__What you need to do__: Pictures aside, every line of the listing should be given again exactly.

__Available data__:

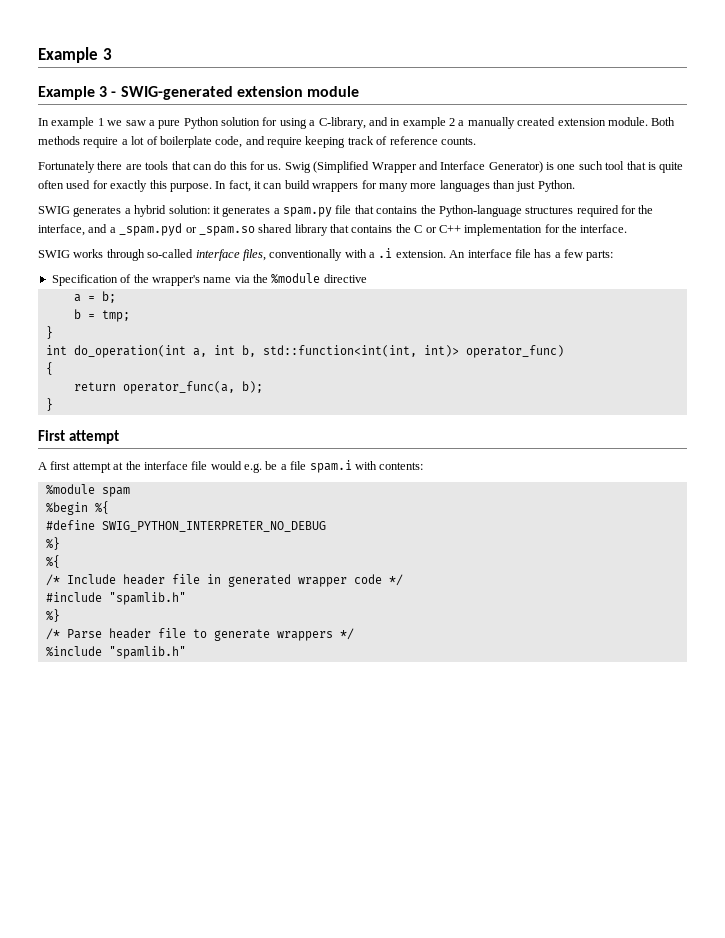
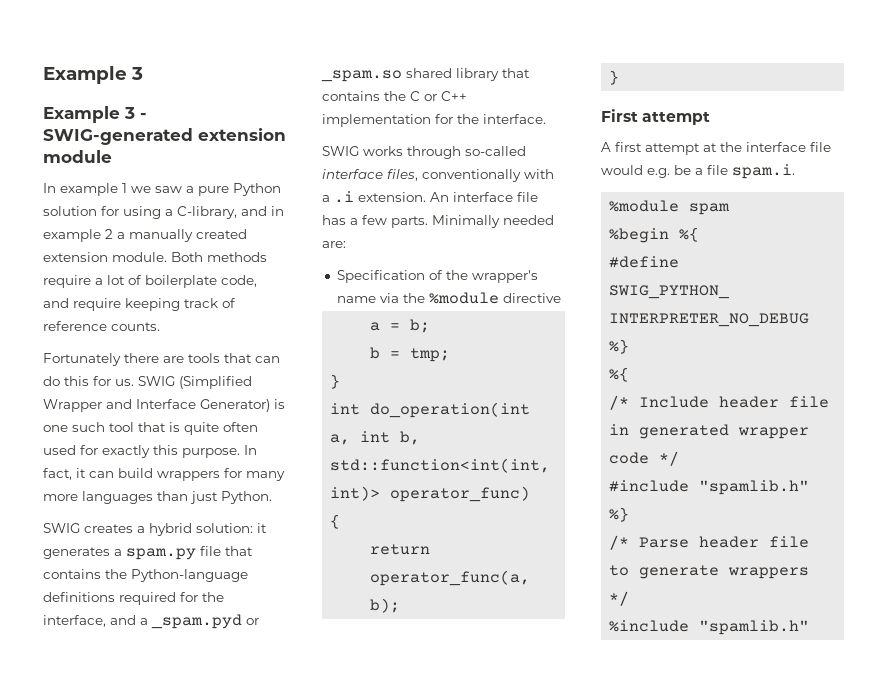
- Swig (Simplified Wrapper and Interface Generator) is one such tool that is quite often used for exactly this purpose.
+ SWIG (Simplified Wrapper and Interface Generator) is one such tool that is quite often used for exactly this purpose.
- SWIG generates a hybrid solution: it generates a spam.py file that contains the Python-language structures required for the interface, and a _spam.pyd or _spam.so shared library that contains the C or C++ implementation for the interface.
+ SWIG creates a hybrid solution: it generates a spam.py file that contains the Python-language definitions required for the interface, and a _spam.pyd or _spam.so shared library that contains the C or C++ implementation for the interface.
- An interface file has a few parts:
+ An interface file has a few parts. Minimally needed are:
- A first attempt at the interface file would e.g. be a file spam.i with contents:
+ A first attempt at the interface file would e.g. be a file spam.i.

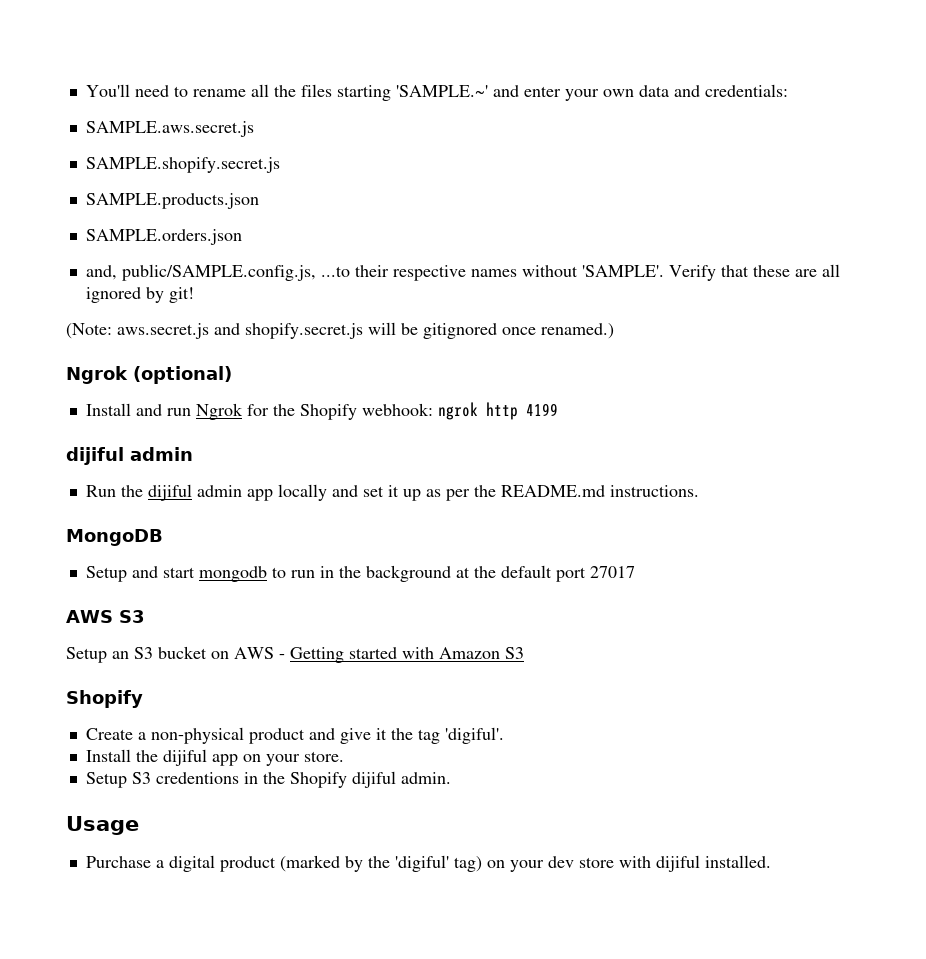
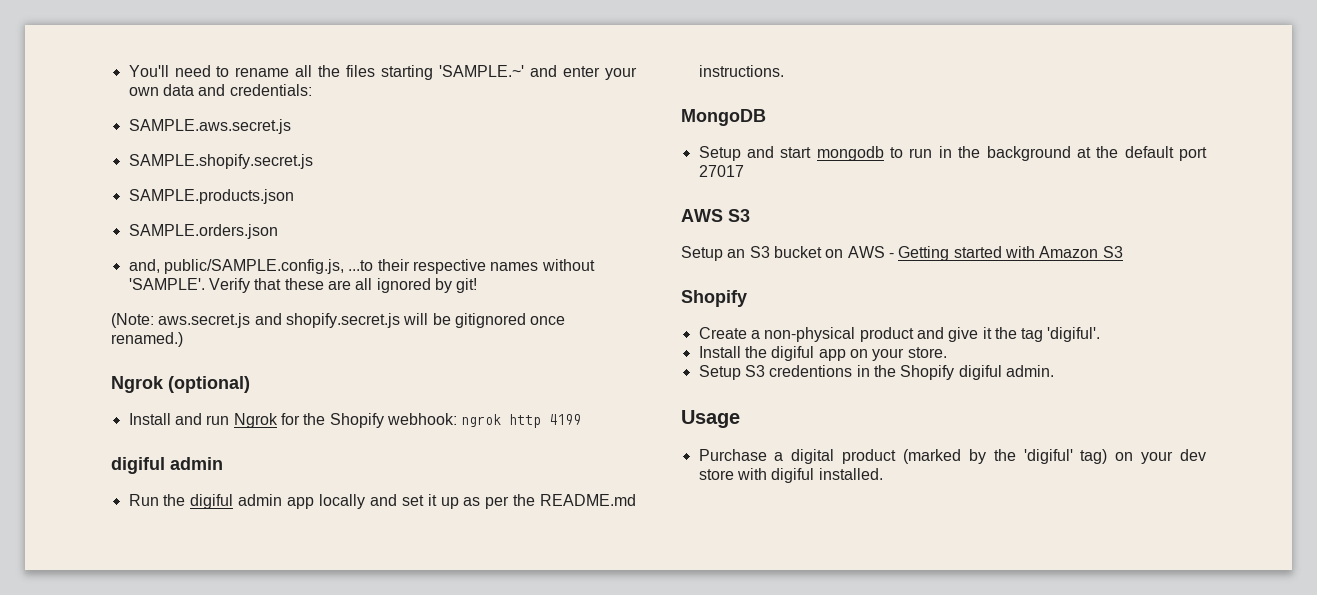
  Install and run Ngrok for the Shopify webhook: ngrok http 4199
- dijiful admin
+ digiful admin
- Run the dijiful admin app locally and set it up as per the README.md instructions.
+ Run the digiful admin app locally and set it up as per the README.md instructions.
- Install the dijiful app on your store.
+ Install the digiful app on your store.
- Setup S3 credentions in the Shopify dijiful admin.
+ Setup S3 credentions in the Shopify digiful admin.
- Purchase a digital product (marked by the 'digiful' tag) on your dev store with dijiful installed.
+ Purchase a digital product (marked by the 'digiful' tag) on your dev store with digiful installed.

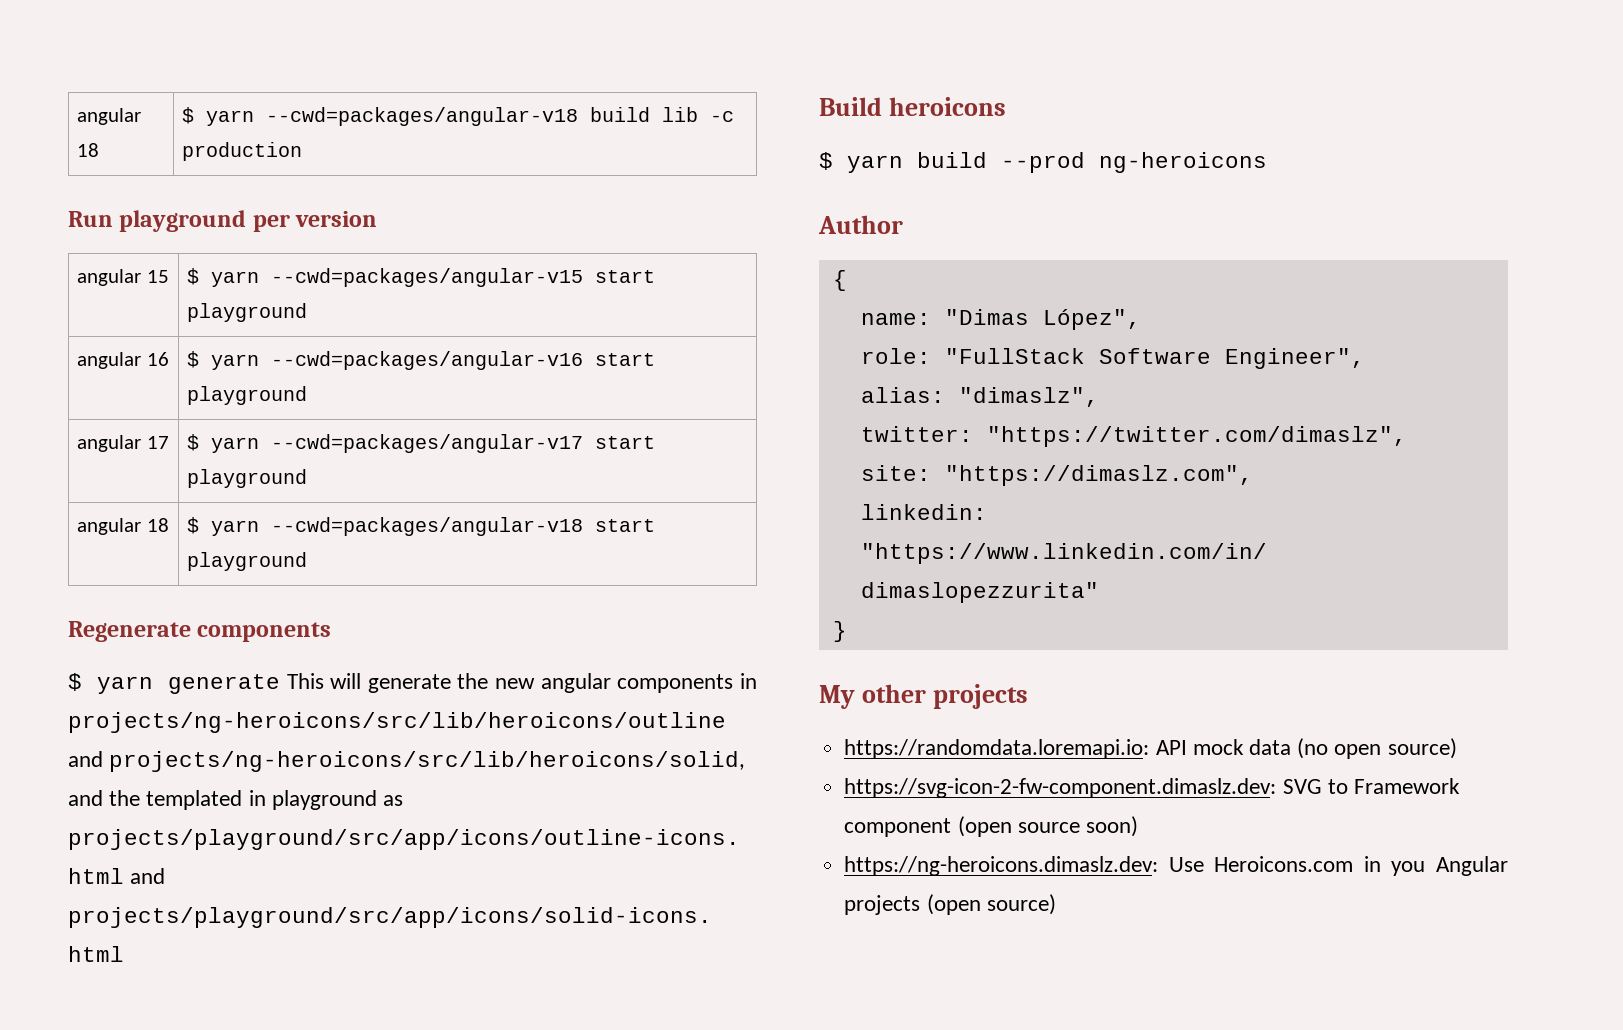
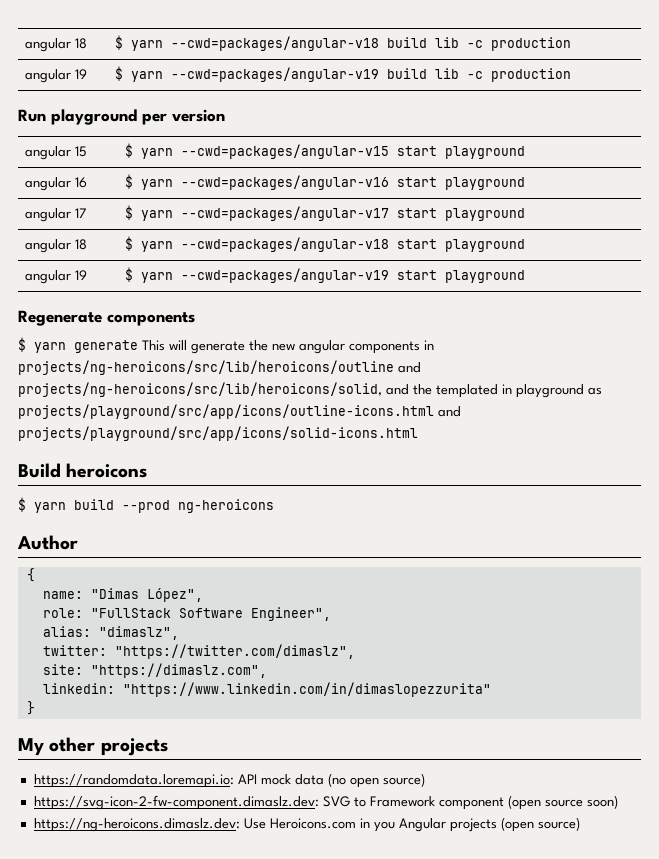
+ angular 19 | $ yarn --cwd=packages/angular-v19 build lib -c production
+ angular 19 | $ yarn --cwd=packages/angular-v19 start playground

__Your solution__:
- Swig (Simplified Wrapper and Interface Generator) is one such tool that is quite often used for exactly this purpose.
+ SWIG (Simplified Wrapper and Interface Generator) is one such tool that is quite often used for exactly this purpose.
- SWIG generates a hybrid solution: it generates a spam.py file that contains the Python-language structures required for the interface, and a _spam.pyd or _spam.so shared library that contains the C or C++ implementation for the interface.
+ SWIG creates a hybrid solution: it generates a spam.py file that contains the Python-language definitions required for the interface, and a _spam.pyd or _spam.so shared library that contains the C or C++ implementation for the interface.
- An interface file has a few parts:
+ An interface file has a few parts. Minimally needed are:
- A first attempt at the interface file would e.g. be a file spam.i with contents:
+ A first attempt at the interface file would e.g. be a file spam.i.

  Install and run Ngrok for the Shopify webhook: ngrok http 4199
- dijiful admin
+ digiful admin
- Run the dijiful admin app locally and set it up as per the README.md instructions.
+ Run the digiful admin app locally and set it up as per the README.md instructions.
- Install the dijiful app on your store.
+ Install the digiful app on your store.
- Setup S3 credentions in the Shopify dijiful admin.
+ Setup S3 credentions in the Shopify digiful admin.
- Purchase a digital product (marked by the 'digiful' tag) on your dev store with dijiful installed.
+ Purchase a digital product (marked by the 'digiful' tag) on your dev store with digiful installed.

+ angular 19 | $ yarn --cwd=packages/angular-v19 build lib -c production
+ angular 19 | $ yarn --cwd=packages/angular-v19 start playground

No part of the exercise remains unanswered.